Le Québec, également membre de la WCI, a décidé de suivre les traces de la Californie et a annoncé le 6 juillet qu'il retarderait les obligations de conformité de ce marché du carbone jusqu'en janvier 2013 également. Le président du Conseil du Patronat du Québec et la Chambre de commerce du Québec ont tous deux appuyé cette décision, car ils étaient préoccupés par l'effet qu'une mise en œuvre précoce du programme pourrait avoir sur la compétitivité des entreprises québécoises dans chaque secteur industriel.

L'objectif de la WCI du Québec est de réduire les émissions de GES de 20% par rapport aux niveaux de 1990 d'ici 2020 ; cela viserait les industries, comme le secteur de l'électricité, les raffineries et les cimenteries, qui émettent plus de 25 000 tonnes de CO2 par an. Le secteur des transports sera soumis à la réglementation à partir de 2015, ce qui donnera aux entreprises de ce secteur un peu plus de temps pour se préparer ; toutefois, étant donné que la première date de mise en conformité vient d'être repoussée d'un an, il convient probablement de prendre le calendrier pour le secteur des transports avec un grain de sel. Les secteurs de l'agriculture, de la sylviculture et de la gestion des déchets seront exemptés de ce système.

Malgré le report de la date de lancement, le Québec et la Californie sont toujours les deux premiers membres confirmés de la WCI à participer à ce marché du carbone et espèrent montrer la voie aux autres partenaires de l'initiative. En prenant part à ce système, le Québec créera de nouveaux débouchés commerciaux à mesure que les entreprises de la province développeront des technologies propres qui les aideront, ainsi que d'autres, à limiter les émissions de carbone. En effet, la province est convaincue que des postes spécialisés s'ouvriront en réponse à la réglementation sur le plafonnement et l'échange de droits d'émission. Il convient de noter qu'une telle innovation n'aurait probablement pas vu le jour si les membres de la WCI avaient plutôt mis en place une taxe sur le carbone. Bien qu'une telle taxe puisse être plus facile à appliquer, la stratégie qui sous-tend un marché du carbone repose sur l'hypothèse que les gouvernements diminueront progressivement la quantité de permis disponibles sur le marché afin d'inciter les entreprises à trouver d'autres moyens de réduire leurs émissions.
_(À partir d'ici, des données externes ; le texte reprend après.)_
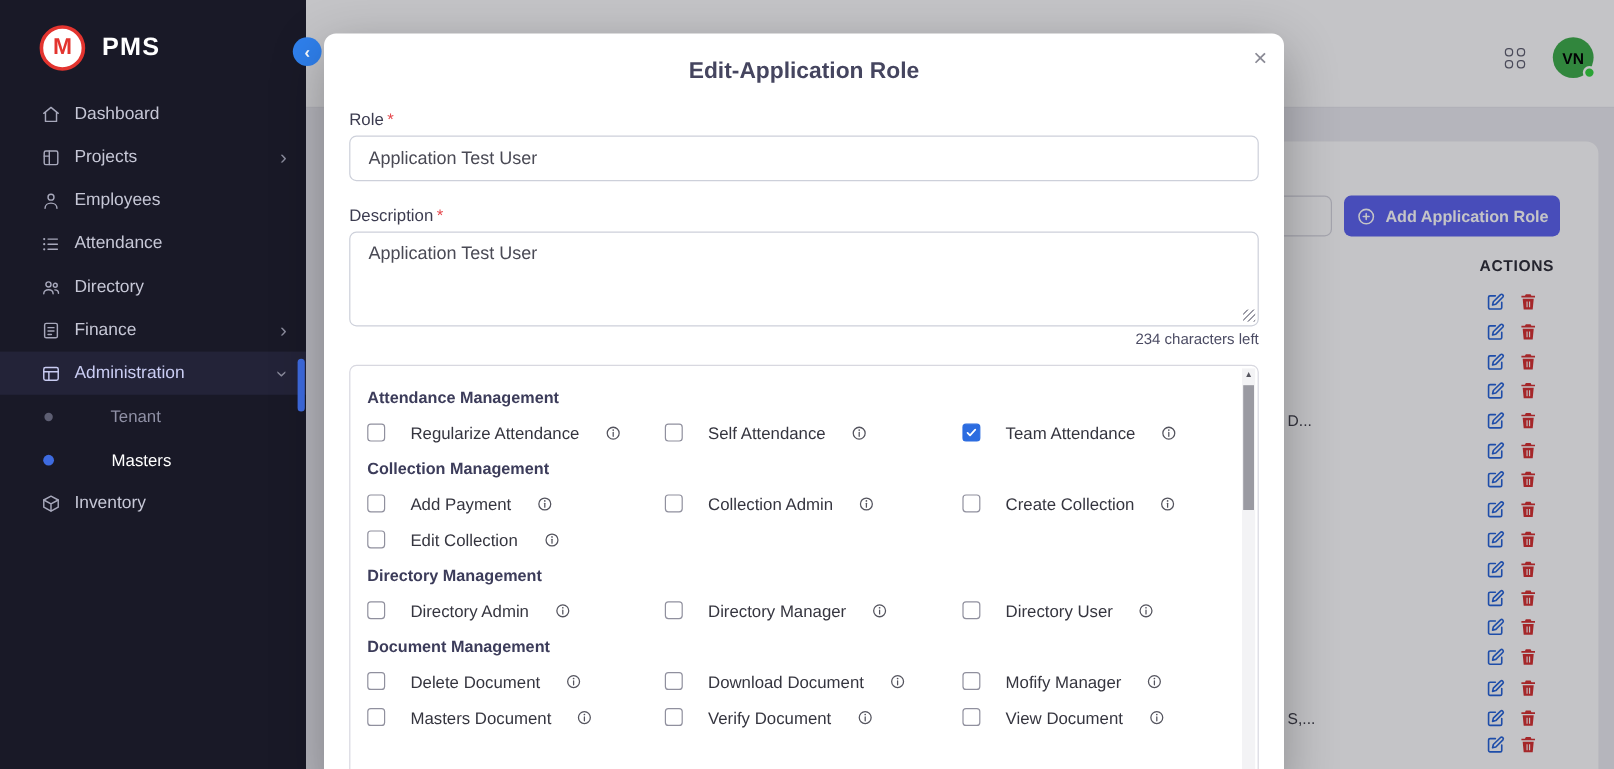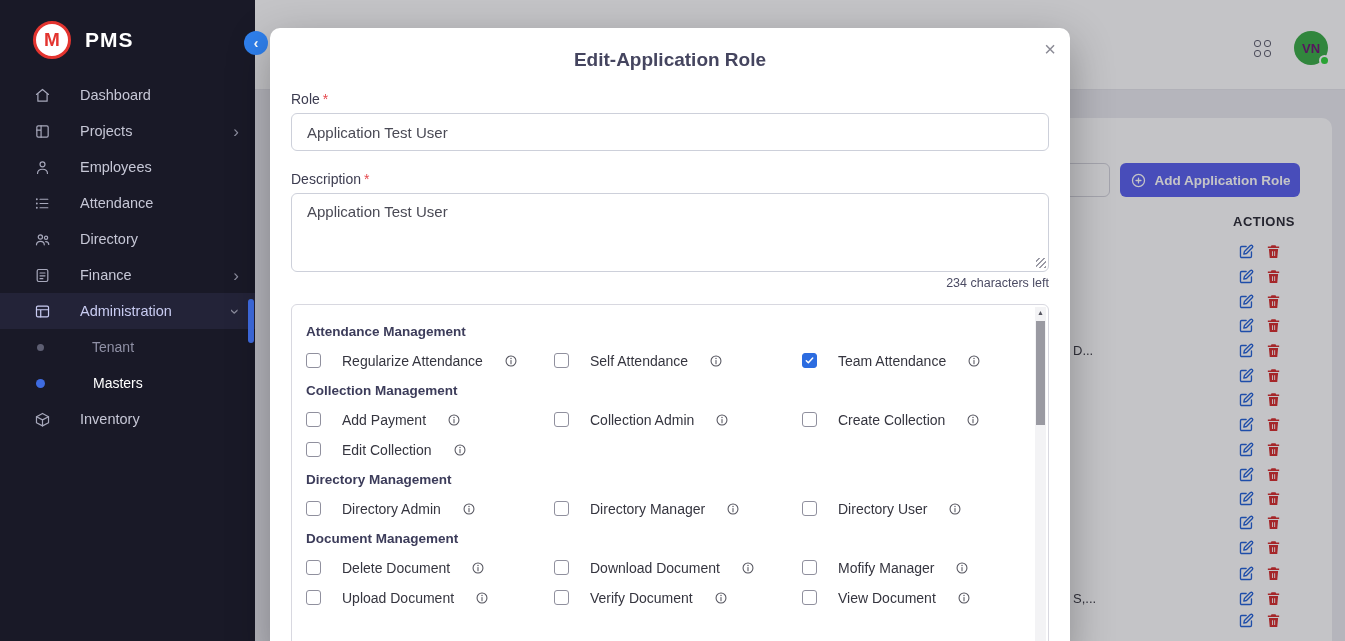--- a/index.html
+++ b/index.html
@@ -8,21 +8,21 @@
   .stage { position:relative; width:1345px; height:641px; overflow:hidden; }
 
   
   .sidebar { position:absolute; left:0; top:0; width:255px; height:100%;
              background:var(--sidebar-bg); z-index:30; }
   .logo-row { display:flex; align-items:center; gap:14px; padding:21px 0 18px 33px; }
   .logo-badge { width:38px; height:38px; border-radius:50%; background:#fff;
                 border:3px solid var(--logo-red); color:var(--logo-red);
                 font-weight:bold; font-size:19px; display:flex; align-items:center; justify-content:center; }
   .logo-text { color:#fff; font-size:21px; font-weight:bold; letter-spacing:1px; }
-  .nav-item { display:flex; align-items:center; gap:29px; height:36px;
+  .nav-item { display:flex; align-items:center; gap:11px; height:36px;
               padding:0 16px 0 34px; color:#c6c7d6; font-size:14.5px; cursor:pointer; }
   .nav-item .nav-icon { width:17px; height:17px; color:#a7a8bb; flex:none; display:flex; }
   .nav-icon svg, .act svg, .plus svg, .info svg, .cb svg { width:100%; height:100%; display:block; }
   .nav-item.active { background:var(--sidebar-active-bg); color:#c9ccf2; }
   .nav-item.active .nav-icon { color:#c9ccf2; }
   .chev { margin-left:auto; color:#8a8b9c; font-size:17px; line-height:1; }
   .chev.down { transform:rotate(90deg); }
   .sub-item { display:flex; align-items:center; height:36px; padding-left:37px;
               color:#8f90a5; font-size:14px; cursor:pointer; }
   .sub-item .dot { width:7px; height:7px; border-radius:50%; background:#5d5e72; flex:none; }
@@ -36,21 +36,21 @@
                   display:flex; align-items:center; justify-content:center;
                   font-size:14px; font-weight:bold; z-index:45; cursor:pointer; }
 
   
   .main { position:absolute; left:255px; top:0; right:0; bottom:0; background:#ececf1; z-index:10; }
   .topbar { height:90px; background:#fff; position:relative; border-bottom:1px solid #e6e6ec; }
   .apps-icon { position:absolute; right:74px; top:40px; width:17px; height:17px;
                display:grid; grid-template-columns:1fr 1fr; gap:3px; cursor:pointer; }
   .apps-icon span { border:1.5px solid #606070; border-radius:3px; }
   .avatar { position:absolute; right:17px; top:31px; width:34px; height:34px; border-radius:50%;
-            background:var(--avatar-bg); color:#701a75; font-size:13px; font-weight:bold;
+            background:var(--avatar-bg); color:#000000; font-size:13px; font-weight:bold;
             display:flex; align-items:center; justify-content:center; cursor:pointer; }
   .avatar .status { position:absolute; right:-2px; bottom:-1px; width:11px; height:11px;
                     background:#35d43f; border:2px solid #fff; border-radius:50%; }
   .card { position:absolute; left:45px; top:118px; right:13px; bottom:-20px;
           background:#fff; border-radius:10px; }
   .search-box { position:absolute; left:630px; top:45px; width:180px; height:34px;
                 background:#fff; border:1px solid #d5d5dd; border-radius:6px; }
   .add-btn { position:absolute; left:820px; top:45px; width:180px; height:34px;
              background:var(--accent); color:#fff; border:none; border-radius:6px;
              display:flex; align-items:center; justify-content:center; gap:8px;
@@ -628,21 +628,21 @@
                 <span class="info">
                   <svg viewBox="0 0 24 24" fill="none" stroke="currentColor" stroke-width="1.8" stroke-linecap="round">
                     <circle cx="12" cy="12" r="8.5"></circle>
                     <path d="M12 11v5.5"></path>
                     <path d="M12 7.6h.01" stroke-width="2.4"></path>
                   </svg>
                 </span>
               </label>
               <label class="perm-item">
                 <span class="cb"></span>
-                <span class="cb-label">Upload Document</span>
+                <span class="cb-label">Masters Document</span>
                 <span class="info">
                   <svg viewBox="0 0 24 24" fill="none" stroke="currentColor" stroke-width="1.8" stroke-linecap="round">
                     <circle cx="12" cy="12" r="8.5"></circle>
                     <path d="M12 11v5.5"></path>
                     <path d="M12 7.6h.01" stroke-width="2.4"></path>
                   </svg>
                 </span>
               </label>
               <label class="perm-item">
                 <span class="cb"></span>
Comme mesure de sécurité, afin d'empêcher certaines entreprises de quitter la province en raison de la nouvelle réglementation, le Québec leur donnera chaque année des quotas d'émission gratuits.
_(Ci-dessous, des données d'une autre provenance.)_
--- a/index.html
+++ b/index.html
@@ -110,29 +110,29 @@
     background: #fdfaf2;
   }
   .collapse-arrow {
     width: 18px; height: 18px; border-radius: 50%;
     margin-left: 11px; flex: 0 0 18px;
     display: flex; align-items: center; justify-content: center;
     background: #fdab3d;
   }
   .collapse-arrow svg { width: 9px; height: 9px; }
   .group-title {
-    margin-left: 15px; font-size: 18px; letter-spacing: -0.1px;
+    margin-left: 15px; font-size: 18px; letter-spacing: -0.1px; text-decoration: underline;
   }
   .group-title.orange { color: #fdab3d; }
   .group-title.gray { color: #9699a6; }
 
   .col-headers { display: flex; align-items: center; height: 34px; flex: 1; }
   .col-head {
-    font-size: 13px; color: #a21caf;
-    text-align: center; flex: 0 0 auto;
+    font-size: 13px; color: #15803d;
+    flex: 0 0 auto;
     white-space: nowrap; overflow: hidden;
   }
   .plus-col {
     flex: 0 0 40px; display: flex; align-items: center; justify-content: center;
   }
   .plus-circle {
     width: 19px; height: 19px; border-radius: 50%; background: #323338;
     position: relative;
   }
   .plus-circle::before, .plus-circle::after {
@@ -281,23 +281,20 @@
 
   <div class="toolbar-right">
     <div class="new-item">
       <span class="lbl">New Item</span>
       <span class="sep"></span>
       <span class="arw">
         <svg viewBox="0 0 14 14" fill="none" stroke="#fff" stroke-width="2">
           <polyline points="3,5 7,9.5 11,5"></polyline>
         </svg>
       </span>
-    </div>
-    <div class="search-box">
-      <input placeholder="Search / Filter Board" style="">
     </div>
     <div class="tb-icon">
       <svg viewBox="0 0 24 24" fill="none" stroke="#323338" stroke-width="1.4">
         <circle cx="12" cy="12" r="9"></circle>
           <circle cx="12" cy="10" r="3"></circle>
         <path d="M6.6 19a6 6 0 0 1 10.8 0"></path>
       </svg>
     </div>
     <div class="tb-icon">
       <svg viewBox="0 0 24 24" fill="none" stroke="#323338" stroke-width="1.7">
Déjà, au cours de la dernière décennie, le Québec a réalisé d'importantes réductions d'émissions dans les secteurs du transport et de la foresterie, et il est prêt à servir de leader pour les autres provinces canadiennes. Sa participation renforcera son avantage concurrentiel international et ses relations avec les partenaires américains de la WCI. Il est essentiel que le gouvernement du Québec et la WCI travaillent en étroite collaboration pour atteindre les objectifs communs de réduction des émissions de GES et de lutte contre les changements climatiques. Le développement d'un marché du carbone équitable et structuré de façon réaliste, ainsi que la mise en place d'un système de soutien et d'un centre de ressources par l'intermédiaire des États et provinces partenaires de la WCI, constituent une initiative intéressante pour atteindre ces objectifs.